## WHAT IS REQUIRED
Would you go through the records below and copy each line with the string "Tools"?

START LISTED ENTRIES

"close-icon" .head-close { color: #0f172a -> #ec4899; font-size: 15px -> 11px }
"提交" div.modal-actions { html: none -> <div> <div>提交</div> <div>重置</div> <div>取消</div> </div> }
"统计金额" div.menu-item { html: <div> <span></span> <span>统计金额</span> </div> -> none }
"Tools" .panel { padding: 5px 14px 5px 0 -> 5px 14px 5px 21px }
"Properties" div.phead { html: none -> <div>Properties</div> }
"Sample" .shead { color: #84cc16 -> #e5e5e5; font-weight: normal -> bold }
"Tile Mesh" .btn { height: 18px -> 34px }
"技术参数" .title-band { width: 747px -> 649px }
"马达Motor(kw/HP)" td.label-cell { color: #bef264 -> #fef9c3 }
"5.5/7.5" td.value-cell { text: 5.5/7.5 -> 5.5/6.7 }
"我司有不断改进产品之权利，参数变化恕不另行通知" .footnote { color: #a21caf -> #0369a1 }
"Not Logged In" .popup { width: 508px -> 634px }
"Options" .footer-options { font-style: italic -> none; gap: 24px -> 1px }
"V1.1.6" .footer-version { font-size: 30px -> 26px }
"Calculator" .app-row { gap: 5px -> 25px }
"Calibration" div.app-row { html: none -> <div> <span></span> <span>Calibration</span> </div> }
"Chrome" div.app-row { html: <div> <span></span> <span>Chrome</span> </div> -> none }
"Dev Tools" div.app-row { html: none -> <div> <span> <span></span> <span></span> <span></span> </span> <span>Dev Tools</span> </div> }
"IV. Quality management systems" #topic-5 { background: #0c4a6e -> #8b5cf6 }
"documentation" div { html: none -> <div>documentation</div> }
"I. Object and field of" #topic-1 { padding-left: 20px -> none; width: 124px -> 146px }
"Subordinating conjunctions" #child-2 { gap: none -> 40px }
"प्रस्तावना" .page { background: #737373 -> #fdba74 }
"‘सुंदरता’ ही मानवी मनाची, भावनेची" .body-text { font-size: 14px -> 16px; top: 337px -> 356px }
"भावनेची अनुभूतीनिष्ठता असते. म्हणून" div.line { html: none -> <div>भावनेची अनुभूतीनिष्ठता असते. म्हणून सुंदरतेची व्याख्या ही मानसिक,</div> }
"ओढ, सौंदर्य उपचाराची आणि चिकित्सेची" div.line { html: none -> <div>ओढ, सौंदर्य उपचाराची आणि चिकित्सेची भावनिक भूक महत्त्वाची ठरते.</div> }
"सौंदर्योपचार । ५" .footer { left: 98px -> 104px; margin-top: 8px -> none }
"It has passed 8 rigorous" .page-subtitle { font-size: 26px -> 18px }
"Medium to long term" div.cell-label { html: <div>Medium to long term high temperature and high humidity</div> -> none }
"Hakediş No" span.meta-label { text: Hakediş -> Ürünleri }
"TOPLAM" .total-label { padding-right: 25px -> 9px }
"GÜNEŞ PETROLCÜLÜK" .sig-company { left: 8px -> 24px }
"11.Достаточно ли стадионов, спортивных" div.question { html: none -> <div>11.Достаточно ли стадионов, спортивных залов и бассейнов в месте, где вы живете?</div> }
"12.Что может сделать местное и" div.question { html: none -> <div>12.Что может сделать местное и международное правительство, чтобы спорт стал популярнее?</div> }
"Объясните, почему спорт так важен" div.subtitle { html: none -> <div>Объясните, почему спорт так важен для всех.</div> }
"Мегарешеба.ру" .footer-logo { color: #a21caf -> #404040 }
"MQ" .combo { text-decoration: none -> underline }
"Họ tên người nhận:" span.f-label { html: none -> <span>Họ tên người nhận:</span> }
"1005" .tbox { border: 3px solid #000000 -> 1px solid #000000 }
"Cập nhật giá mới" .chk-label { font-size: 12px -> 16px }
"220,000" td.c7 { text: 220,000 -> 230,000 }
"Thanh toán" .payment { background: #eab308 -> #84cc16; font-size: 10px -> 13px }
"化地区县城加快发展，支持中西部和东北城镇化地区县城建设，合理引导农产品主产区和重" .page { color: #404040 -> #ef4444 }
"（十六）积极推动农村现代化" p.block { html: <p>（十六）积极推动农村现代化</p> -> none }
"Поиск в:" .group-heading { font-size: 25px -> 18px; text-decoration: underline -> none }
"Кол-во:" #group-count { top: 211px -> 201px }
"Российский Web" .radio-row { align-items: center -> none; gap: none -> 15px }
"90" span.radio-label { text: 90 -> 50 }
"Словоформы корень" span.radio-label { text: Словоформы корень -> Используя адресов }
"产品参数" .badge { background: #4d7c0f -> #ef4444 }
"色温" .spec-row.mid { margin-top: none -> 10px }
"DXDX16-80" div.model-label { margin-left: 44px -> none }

END LISTED ENTRIES

## ANSWER SPACE
"Tools" .panel { padding: 5px 14px 5px 0 -> 5px 14px 5px 21px }
"Dev Tools" div.app-row { html: none -> <div> <span> <span></span> <span></span> <span></span> </span> <span>Dev Tools</span> </div> }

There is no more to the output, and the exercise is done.